Four year ago-part III
The Whispered Void shimmered, a blacker-than-black void against the gloom, its limbs elongating and contracting as if made of smoke.
It didn't move like flesh, but flowed, defying gravity, gliding towards them. Its form was a grotesque mockery of life, unsettling because it was a thing that should not be.
The air around it grew cold, thin, and the very ground beneath Hatim's feet seemed to ripple, blurring the edges of his vision. The internal hum, the discordant vibration, intensified, pressing down on his mind like a physical weight.
"It feeds on harmony! Its presence unravels!" Granny Maldri's voice, usually a calm anchor, was sharp with alarm. Her eyes, wide with an ancient, primal fear, were fixed on the encroaching horror.
The Whispered Void surged, its insubstantial form solidifying just enough to lash out. It wasn't a strike, but a touch—a brush of pure, burning cold, aimed directly at Lyra.
She stumbled, disoriented by the Void's proximity, her eyes wide with terror as the creature loomed over her.
"LYRA!" Hatim screamed, his voice raw. He threw himself forward, a desperate, clumsy shield, but he was too slow, too human.
Then, a flash.
Granny Maldri. Her small frame, usually bent with age, straightened with a surge of impossible strength. Her eyes blazed with a fierce, unwavering light, mirroring the emerald glow of the Akar-Charged Blight-Weed she pulled from a hidden pouch. "By the Ash and the Roots!" she roared, her voice suddenly echoing with primordial power, "You will not have them!"
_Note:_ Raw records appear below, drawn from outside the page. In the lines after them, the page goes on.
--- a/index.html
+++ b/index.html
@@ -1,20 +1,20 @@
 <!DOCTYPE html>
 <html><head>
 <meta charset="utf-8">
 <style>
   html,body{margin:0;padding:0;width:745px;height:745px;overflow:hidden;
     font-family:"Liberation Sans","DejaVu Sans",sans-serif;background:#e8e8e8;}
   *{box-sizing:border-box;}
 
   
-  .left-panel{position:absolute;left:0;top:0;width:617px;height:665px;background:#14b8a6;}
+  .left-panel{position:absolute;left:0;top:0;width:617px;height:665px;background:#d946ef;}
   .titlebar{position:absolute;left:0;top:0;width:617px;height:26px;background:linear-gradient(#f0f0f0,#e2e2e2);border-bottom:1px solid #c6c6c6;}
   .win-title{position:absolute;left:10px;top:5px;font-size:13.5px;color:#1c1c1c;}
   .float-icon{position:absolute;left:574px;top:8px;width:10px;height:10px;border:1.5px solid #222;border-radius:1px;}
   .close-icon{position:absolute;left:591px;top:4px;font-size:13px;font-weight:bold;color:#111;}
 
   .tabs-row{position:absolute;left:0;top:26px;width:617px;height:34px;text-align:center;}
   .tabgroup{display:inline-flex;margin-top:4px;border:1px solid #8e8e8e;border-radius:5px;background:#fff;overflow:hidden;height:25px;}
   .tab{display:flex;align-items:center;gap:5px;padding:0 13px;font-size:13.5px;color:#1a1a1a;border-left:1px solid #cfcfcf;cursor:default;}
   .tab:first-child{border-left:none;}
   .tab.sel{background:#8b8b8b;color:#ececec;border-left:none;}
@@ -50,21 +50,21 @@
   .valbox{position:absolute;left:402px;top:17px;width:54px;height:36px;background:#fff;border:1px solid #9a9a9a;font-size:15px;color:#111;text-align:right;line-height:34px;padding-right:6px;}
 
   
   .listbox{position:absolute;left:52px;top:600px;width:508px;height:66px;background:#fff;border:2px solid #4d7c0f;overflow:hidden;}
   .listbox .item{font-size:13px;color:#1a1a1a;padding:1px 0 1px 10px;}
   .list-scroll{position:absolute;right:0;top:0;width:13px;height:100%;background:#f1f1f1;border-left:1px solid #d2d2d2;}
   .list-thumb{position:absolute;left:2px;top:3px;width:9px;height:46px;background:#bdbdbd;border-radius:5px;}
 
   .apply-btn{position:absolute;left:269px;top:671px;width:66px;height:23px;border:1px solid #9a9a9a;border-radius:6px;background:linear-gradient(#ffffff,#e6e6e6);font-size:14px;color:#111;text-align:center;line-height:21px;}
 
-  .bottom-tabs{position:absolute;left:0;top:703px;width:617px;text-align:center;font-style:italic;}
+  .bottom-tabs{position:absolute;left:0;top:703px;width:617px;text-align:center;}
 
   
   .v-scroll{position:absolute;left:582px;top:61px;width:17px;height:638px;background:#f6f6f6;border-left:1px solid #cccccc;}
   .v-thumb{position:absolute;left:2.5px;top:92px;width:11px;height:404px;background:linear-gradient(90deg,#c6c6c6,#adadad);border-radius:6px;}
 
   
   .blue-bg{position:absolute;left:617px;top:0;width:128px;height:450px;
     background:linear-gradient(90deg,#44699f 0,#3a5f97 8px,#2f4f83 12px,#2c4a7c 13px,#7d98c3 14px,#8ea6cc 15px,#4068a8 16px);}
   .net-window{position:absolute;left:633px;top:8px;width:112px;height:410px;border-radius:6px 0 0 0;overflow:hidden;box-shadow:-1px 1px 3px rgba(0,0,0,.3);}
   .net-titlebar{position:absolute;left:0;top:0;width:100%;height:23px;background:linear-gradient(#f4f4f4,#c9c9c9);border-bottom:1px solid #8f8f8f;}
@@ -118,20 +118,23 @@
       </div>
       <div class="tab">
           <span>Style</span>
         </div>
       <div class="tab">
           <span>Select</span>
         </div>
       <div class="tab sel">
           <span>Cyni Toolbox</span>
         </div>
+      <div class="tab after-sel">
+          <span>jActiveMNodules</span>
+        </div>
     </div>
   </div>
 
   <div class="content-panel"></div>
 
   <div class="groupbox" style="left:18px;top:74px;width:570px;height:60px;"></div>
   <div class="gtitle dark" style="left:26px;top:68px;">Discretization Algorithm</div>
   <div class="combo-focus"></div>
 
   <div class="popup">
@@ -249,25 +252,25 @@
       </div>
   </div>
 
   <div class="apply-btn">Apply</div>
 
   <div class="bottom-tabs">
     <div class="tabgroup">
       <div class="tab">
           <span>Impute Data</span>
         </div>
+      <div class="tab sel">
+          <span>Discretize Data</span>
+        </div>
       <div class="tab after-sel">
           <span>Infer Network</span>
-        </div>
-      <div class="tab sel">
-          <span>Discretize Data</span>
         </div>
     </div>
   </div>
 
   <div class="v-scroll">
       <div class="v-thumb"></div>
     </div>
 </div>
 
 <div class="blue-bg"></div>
She slammed the base of her gnarled staff into the damp earth, and with a guttural chant, ignited the Blight-Weed. It burst into a searing flare of blinding emerald light, crackling with raw, uncontrolled energy that tasted like ash and static on Hatim's tongue.
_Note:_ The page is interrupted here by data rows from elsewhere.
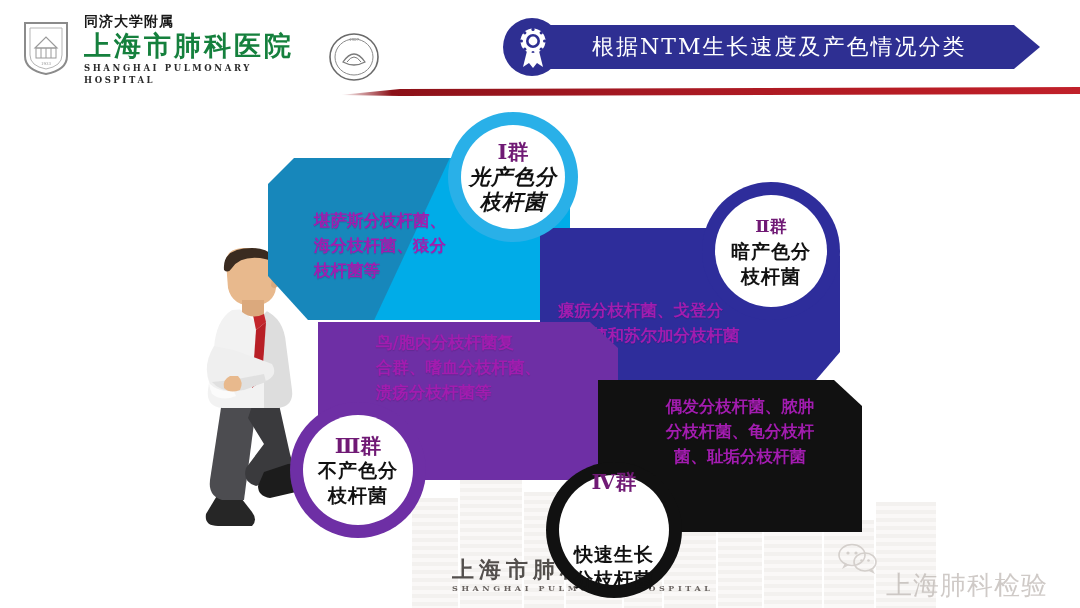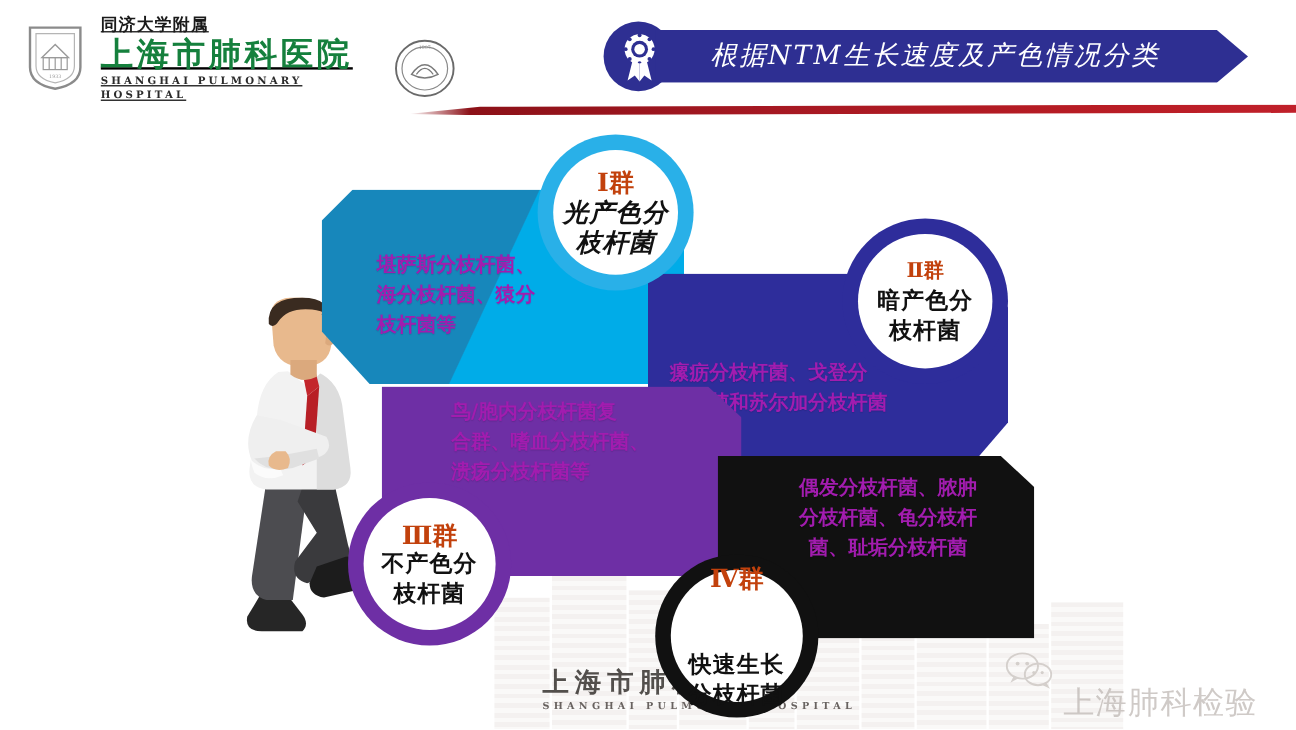--- a/index.html
+++ b/index.html
@@ -38,21 +38,20 @@
   .crest {
     position: absolute;
     left: 0; top: 12px;
     width: 48px; height: 56px;
   }
   .crest svg { display:block; }
   .logo-text {
     position: absolute;
     left: 62px; top: 4px;
     width: 240px;
-    text-decoration: underline;
   }
   .logo-line1 {
     font-size: 14px;
     font-weight: bold;
     color: #1a1a1a;
     letter-spacing: 1px;
     line-height: 18px;
     font-family: "DejaVu Serif", "Liberation Serif", serif;
   }
   .logo-line2 {
@@ -88,21 +87,20 @@
   .title-text {
     position: absolute;
     left: 46px; top: 0;
     height: 44px;
     line-height: 44px;
     color: #ffffff;
     font-size: 22px;
     letter-spacing: 2px;
     font-family: "DejaVu Serif", "Liberation Serif", serif;
     white-space: nowrap;
-    font-style: italic;
   }
   .badge-circle {
     position: absolute;
     left: 503px; top: 18px;
     width: 58px; height: 58px;
     border-radius: 50%;
     background: #2e2f92;
   }
   .badge-circle svg {
     position: absolute;
@@ -274,21 +272,21 @@
   .bubble .inner {
     background: #ffffff;
     border-radius: 50%;
     display: flex;
     flex-direction: column;
     align-items: center;
     justify-content: center;
     text-align: center;
   }
   .bubble .num {
-    color: #c2410c;
+    color: #701a75;
     font-weight: bold;
     font-family: "DejaVu Serif", "Liberation Serif", serif;
     white-space: nowrap;
   }
   .bubble .cap {
     color: #111111;
     font-weight: bold;
     font-family: "DejaVu Serif", "Liberation Serif", serif;
     white-space: pre-line;
   }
This wasn't a plant born of True Akar; it was one twisted by the Unbinding's chaotic presence, a dangerous weapon Granny Maldri knew how to harness only in extremis.
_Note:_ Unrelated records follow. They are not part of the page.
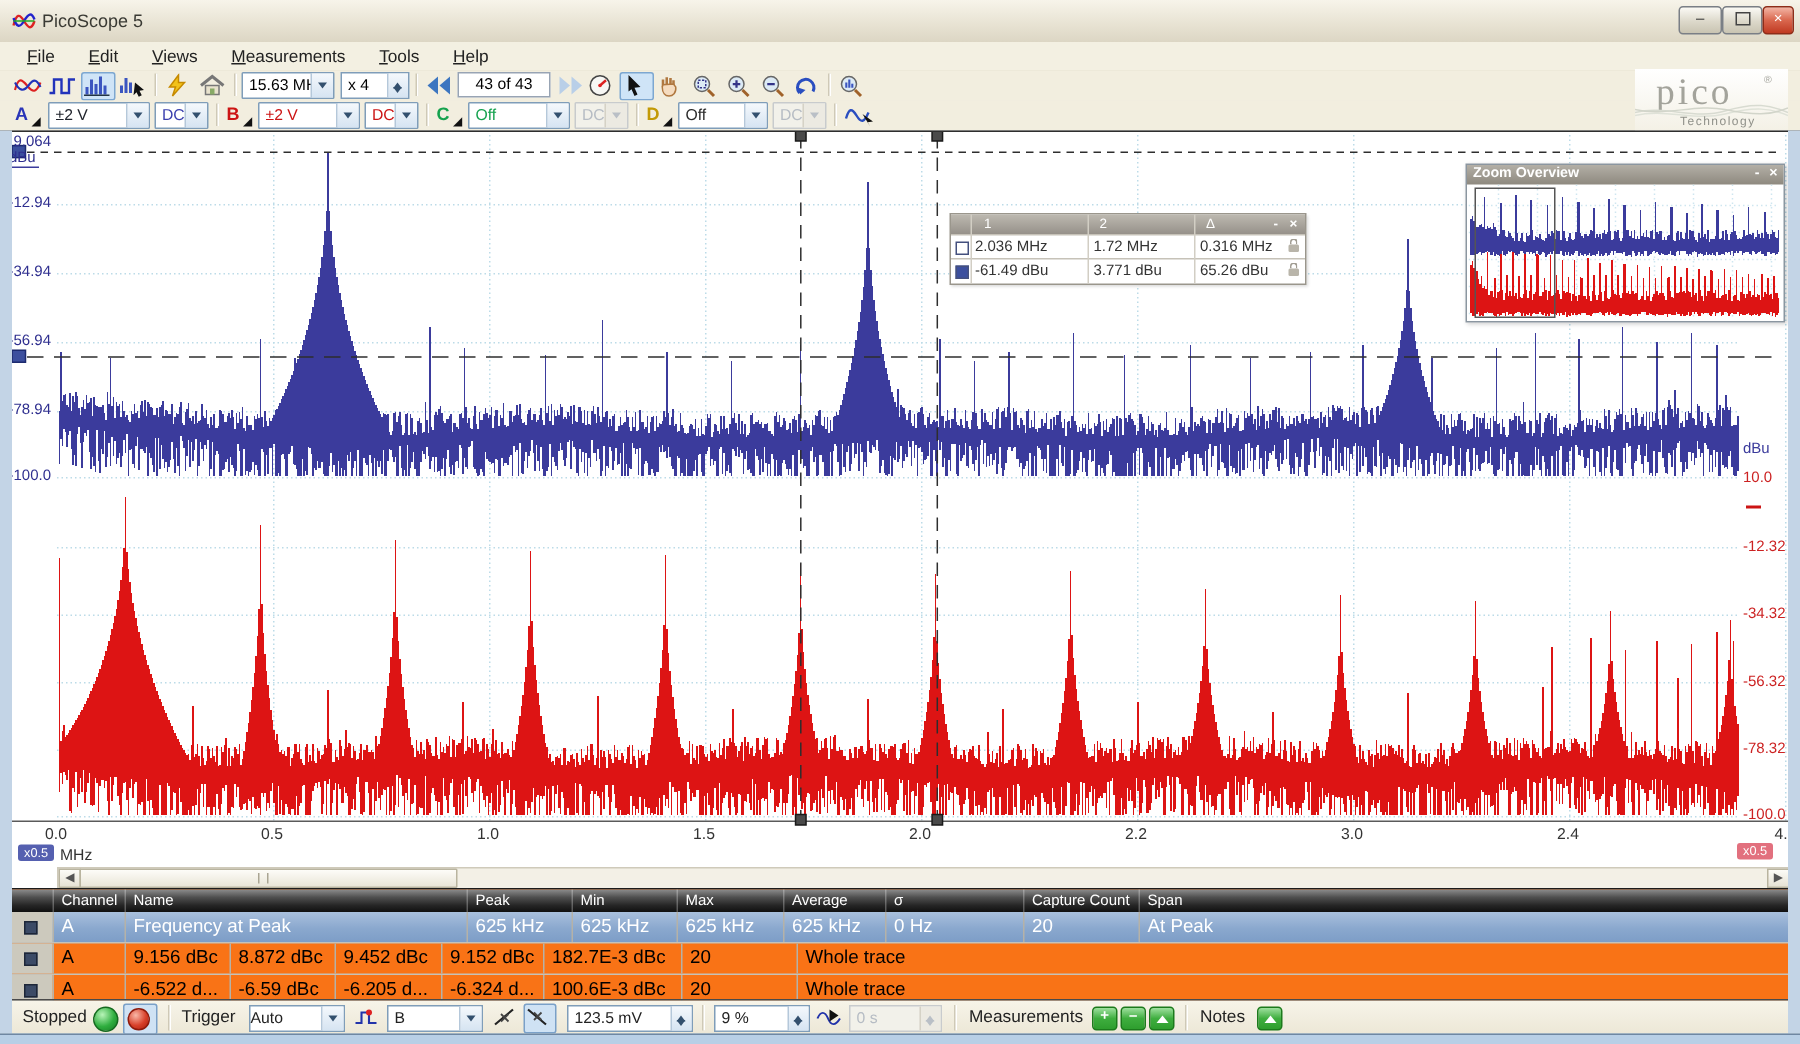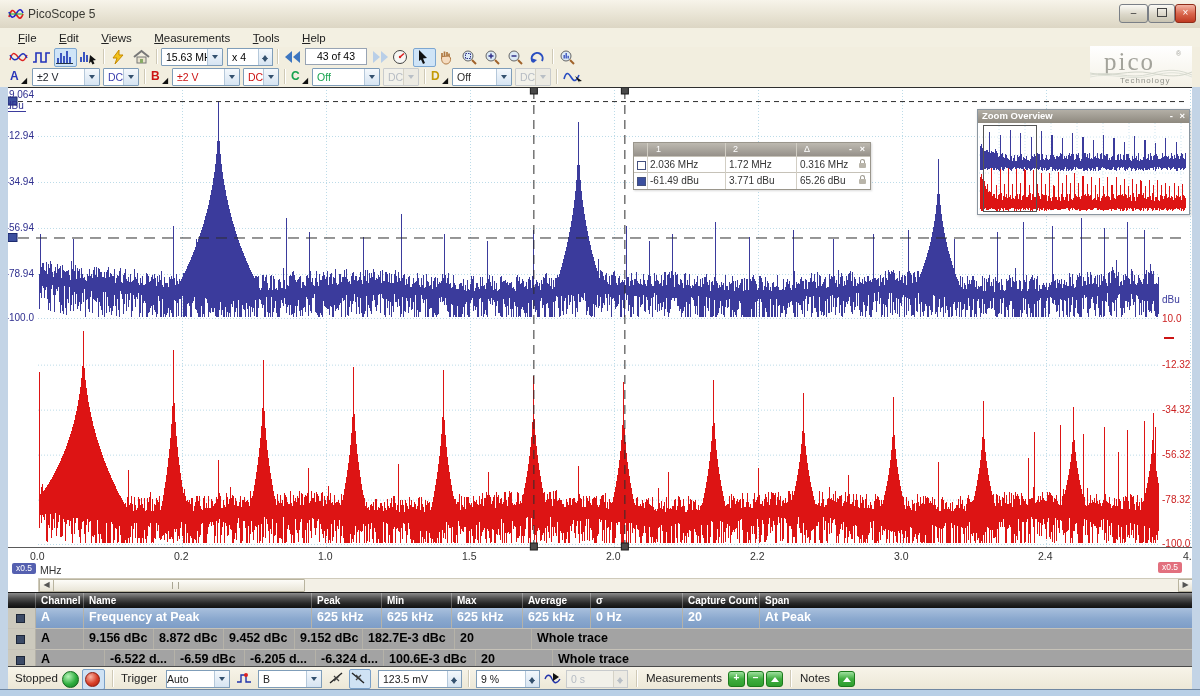--- a/index.html
+++ b/index.html
@@ -64,21 +64,21 @@
   .rl-vline{position:absolute;top:0;width:1px;height:100%;background:#d2cec4;}
   
   #ovpanel{left:969px;top:21px;width:211px;height:104px;border:1px solid #8b96a0;background:#fff;box-shadow:1px 1px 3px rgba(0,0,0,.2);}
   #ovtitle{position:absolute;left:0;top:0;width:100%;height:13px;background:linear-gradient(#b3afa6,#8e897f);color:#fff;font-size:9.5px;font-weight:bold;}
   
   #hscroll{left:30px;top:490px;width:1154px;height:13px;background:#f3f0e6;border:1px solid #cfcaba;}
   .sbtn{position:absolute;top:0px;width:13px;height:11px;background:linear-gradient(#fcfbf7,#e6e2d4);border:1px solid #b9b49f;text-align:center;font-size:8px;line-height:10px;color:#555;}
   #sthumb{position:absolute;left:14px;top:0px;width:250px;height:11px;background:linear-gradient(#fdfcf8,#e9e5d7);border:1px solid #b9b49f;border-radius:1px;}
   #sthumb::after{content:"";position:absolute;left:118px;top:2px;width:5px;height:7px;border-left:1px solid #aaa593;border-right:1px solid #aaa593;}
   
-  #mtable{left:8px;top:592px;width:1184px;height:74px;background:#a3a3a3;border-top:1px solid #1c1c1c;font-size:12.5px;font-weight:bold;}
+  #mtable{left:8px;top:592px;width:1184px;height:74px;background:#f97316;border-top:1px solid #1c1c1c;font-size:12.5px;}
   .mh{display:flex;height:15px;background:linear-gradient(#8c8c8c,#4f4f4f 35%,#262626 70%,#101010);color:#fff;font-size:10px;}
   .mh div{padding-left:5px;line-height:15px;border-left:1px solid rgba(255,255,255,.28);overflow:hidden;white-space:nowrap;}
   .mrow{display:flex;height:20px;border-bottom:1px solid #c6c2b8;}
   .mrow div{padding-left:5px;line-height:19px;border-left:1px solid #b5b2a8;overflow:hidden;white-space:nowrap;}
   .mrow.sel{background:linear-gradient(#a9c0dd,#8aa8ce 55%,#7d9dc7);color:#fff;}
   .mgut{flex:0 0 22px;border-left:none !important;background:#ccc9bd;position:relative;}
   .mrow .mgut::after{content:"";position:absolute;left:8px;top:6px;width:7px;height:7px;background:#3b4a66;border:1px solid #1d2638;}
   .mh .mgut{background:transparent;}
   
   #statusbar{left:0;top:666px;width:1200px;height:23px;background:linear-gradient(#f7f4e9,#ece7d6);border-top:1px solid #4a4a4a;font-size:11.5px;color:#222;}
@@ -357,21 +357,21 @@
         <div class="ylab" style="left: -8px; top: 224px; color: rgb(47, 47, 143);">-100.0</div>
         <div class="ylab-r" style="left: 1154px; top: 225px; color: rgb(204, 34, 34);">10.0</div>
         <div class="ylab-r" style="left: 1154px; top: 270.655px; color: rgb(204, 34, 34);">-12.32</div>
         <div class="ylab-r" style="left: 1154px; top: 315.655px; color: rgb(204, 34, 34);">-34.32</div>
         <div class="ylab-r" style="left: 1154px; top: 360.655px; color: rgb(204, 34, 34);">-56.32</div>
         <div class="ylab-r" style="left: 1154px; top: 405.655px; color: rgb(204, 34, 34);">-78.32</div>
         <div class="ylab-r" style="left: 1154px; top: 450px; color: rgb(204, 34, 34);">-100.0</div>
         <div class="ylab-r" style="left: -2px; top: 12px; color: rgb(47, 47, 143); border-bottom: 1px solid rgb(59, 59, 156); width: 20px;">dBu</div>
         <div class="ylab-r" style="left: 1154px; top: 206px; color: rgb(59, 59, 156);">dBu</div>
         <div class="xlab" style="left: 22px; top: 462px; color: rgb(51, 51, 51);">0.0</div>
-        <div class="xlab" style="left: 166px; top: 462px; color: rgb(51, 51, 51);">0.2</div>
+        <div class="xlab" style="left: 166px; top: 462px; color: rgb(51, 51, 51);">0.5</div>
         <div class="xlab" style="left: 310px; top: 462px; color: rgb(51, 51, 51);">1.0</div>
         <div class="xlab" style="left: 454px; top: 462px; color: rgb(51, 51, 51);">1.5</div>
         <div class="xlab" style="left: 598px; top: 462px; color: rgb(51, 51, 51);">2.0</div>
         <div class="xlab" style="left: 742px; top: 462px; color: rgb(51, 51, 51);">2.2</div>
         <div class="xlab" style="left: 886px; top: 462px; color: rgb(51, 51, 51);">3.0</div>
         <div class="xlab" style="left: 1030px; top: 462px; color: rgb(51, 51, 51);">2.4</div>
         <div class="xlab" style="left: 1175px; top: 462px; color: rgb(51, 51, 51);">4.</div>
         <div class="xlab" style="left: 32px; top: 476px; color: rgb(51, 51, 51);">MHz</div>
         <div class="badge" style="left: 4px; top: 475px; color: rgb(255, 255, 255); background: rgb(85, 96, 176);">x0.5</div>
         <div class="badge" style="left: 1150px; top: 474px; color: rgb(255, 255, 255); background: rgb(226, 112, 126);">x0.5</div>
@@ -469,21 +469,21 @@
         <div style="flex: 0 0 64px;">8.872 dBc</div>
         <div style="flex: 0 0 65px;">9.452 dBc</div>
         <div style="flex: 0 0 62px;">9.152 dBc</div>
         <div style="flex: 0 0 86px;">182.7E-3 dBc</div>
         <div style="flex: 0 0 71px;">20</div>
         <div style="flex: 0 0 480px;">Whole trace</div>
       </div>
       <div class="mrow">
         <div class="mgut"></div>
         <div style="flex: 0 0 42px;">A</div>
-        <div style="flex: 0 0 64px; margin-left: 21px;">-6.522 d...</div>
+        <div style="flex: 0 0 64px;">-6.522 d...</div>
         <div style="flex: 0 0 64px;">-6.59 dBc</div>
         <div style="flex: 0 0 65px;">-6.205 d...</div>
         <div style="flex: 0 0 62px;">-6.324 d...</div>
         <div style="flex: 0 0 86px;">100.6E-3 dBc</div>
         <div style="flex: 0 0 71px;">20</div>
         <div style="flex: 0 0 480px;">Whole trace</div>
       </div>
     </div>
 
   <div id="statusbar" class="abs">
The emerald light pulsed, raw and uncontrolled, forming a shimmering, temporary barrier that forced the Whispered Void back.
The creature recoiled, its form rippling violently, emitting a soundless shriek that felt like glass shattering inside Hatim's skull. It was a desperate, protective glyph, drawing on dangerous, raw Akar that even Granny Maldri rarely dared to touch.
The barrier held for a heartbeat, two. Long enough.
But as the emerald light dissipated, the Whispered Void, though momentarily repelled, lashed out one final, insidious time. Not with physical force, but with a surge of its essence.
It washed over Granny Maldri like an invisible wave, its touch a profound violation. She gasped, a small, choked sound, and then collapsed, her face suddenly ashen, her vibrant eyes dimming. The color seemed to drain from her, leaving her with a strange, translucent pallor. Her very being seemed to acquire that dull, cold dissonance Hatim had felt in the False Heart plant.
It was the mark of the Unbinding Akar, a spirit blight.
The Whispered Void, its form still rippling, retreated back into the oppressive shadows of the forest, its purpose fulfilled. It left behind only a chilling void, a distortion in the very air, and the sickly sweet smell of decay.
Hatim scrambled to Granny Maldri, his heart a frantic bird in his chest. "Granny! Are you hurt?"
There was no visible wound, no blood. But her skin felt cold, unnaturally so, and when he tried to perceive her Akar pulse, it felt distorted, fractured, like a song played out of tune.
"The... the blight," she whispered, her voice a thin, reedy echo of its former strength. "It touched me.
The Unbinding... it unravels the essence." A hacking cough wracked her frail body. "There is no remedy here. Not for this poison. Only... the purest Akar. From the Crowns. From an Ancient. Their healing is not merely mending flesh; it is realigning the very flow of being, countering the Unbinding's chaos."
Hatim stared at her, the words echoing in his mind, the horror of what had happened blossoming. This wasn't just a sickness; it was a fundamental undoing.
He felt a scream building in his throat, a primal roar of fear and helplessness for the woman who was his everything.
"NOOOOOOO!"
Hatim jolted awake, a strangled gasp tearing from his throat, his own scream still ringing in his ears. His body was slick with sweat, his heart hammering against his ribs as if trying to escape.
The raw stone floor beneath him was real, unyielding. The single, guttering torch in Kander's hidden chamber flickered, casting warped shadows, mercifully banishing the vivid details of the dream.
He sat up, disoriented, scanning the unfamiliar room. The nightmare clung to him, the cold touch of the Unbinding, the raw pain in his chest.
He was in Kander's room, the one he'd been brought to after the Babs. A dream. Just a dream. Yet, the ache was so real.